Search the records for the line with "padding-left: 28px ->". Output that line and each line after it, exactly, and stop at the end; omit pictures.

◆ ◆ ◆

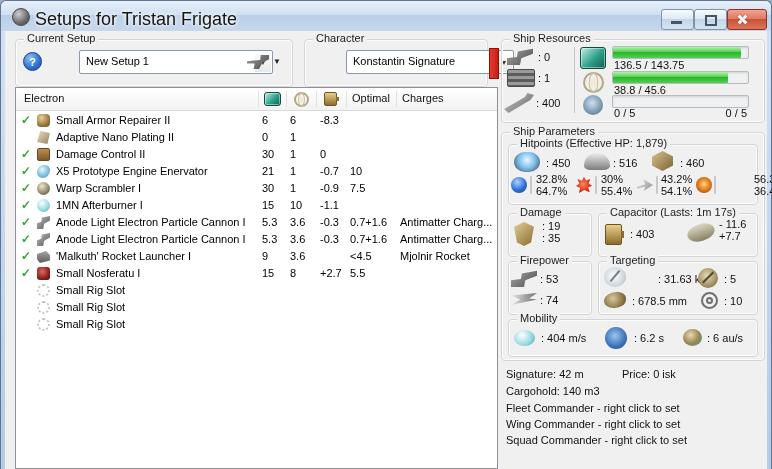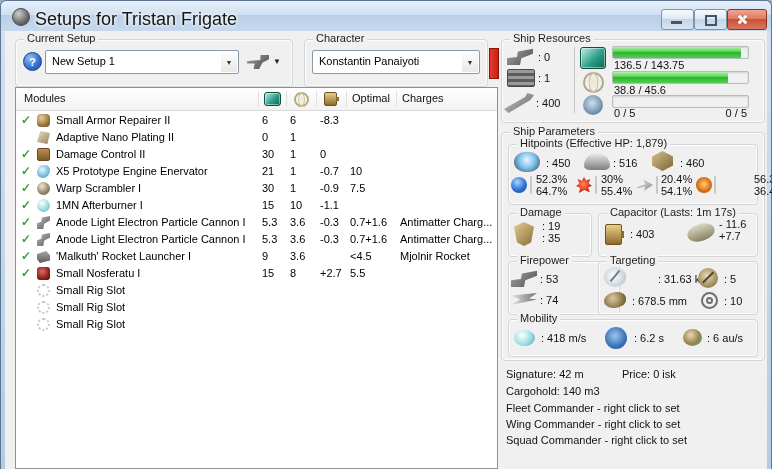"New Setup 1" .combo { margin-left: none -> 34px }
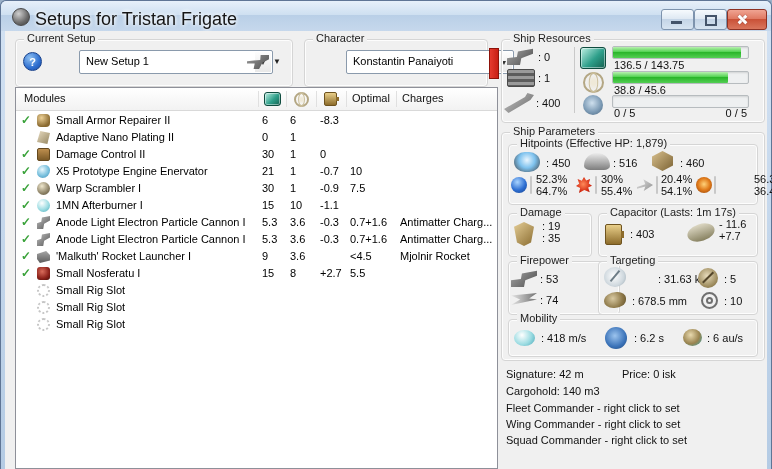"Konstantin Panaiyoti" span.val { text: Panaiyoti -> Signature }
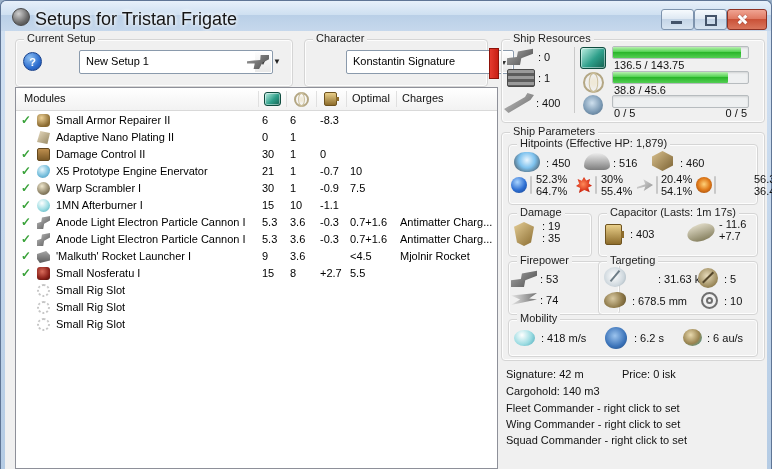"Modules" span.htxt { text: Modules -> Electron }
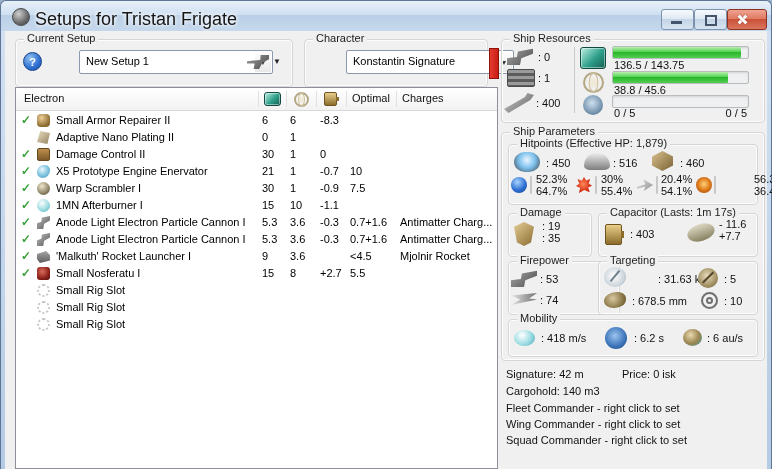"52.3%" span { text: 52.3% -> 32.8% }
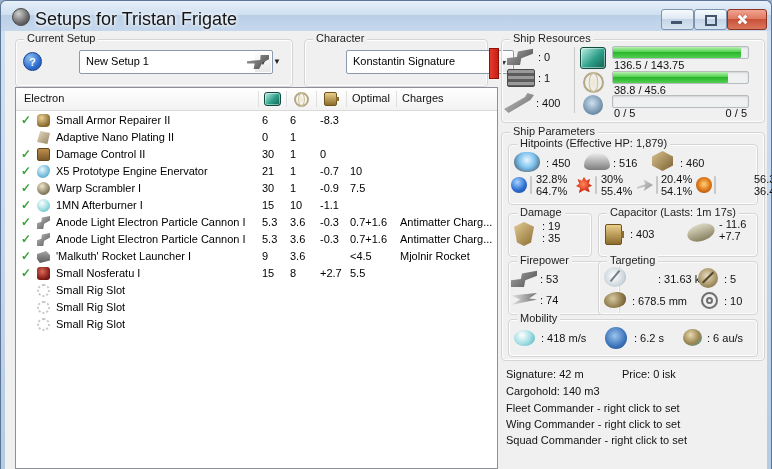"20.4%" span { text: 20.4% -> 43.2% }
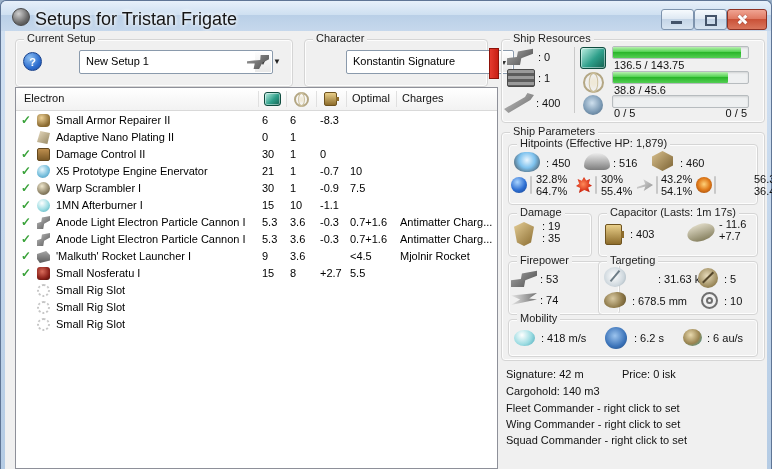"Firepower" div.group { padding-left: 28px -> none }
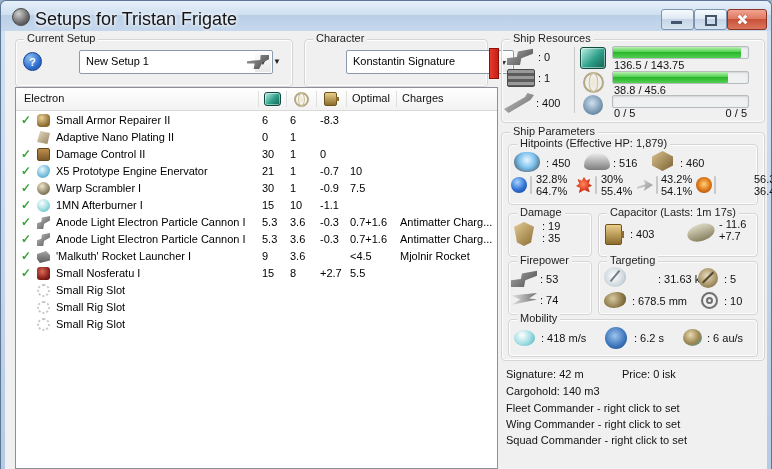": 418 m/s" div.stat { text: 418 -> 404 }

◆ ◆ ◆

* _Response area_
"Firepower" div.group { padding-left: 28px -> none }
": 418 m/s" div.stat { text: 418 -> 404 }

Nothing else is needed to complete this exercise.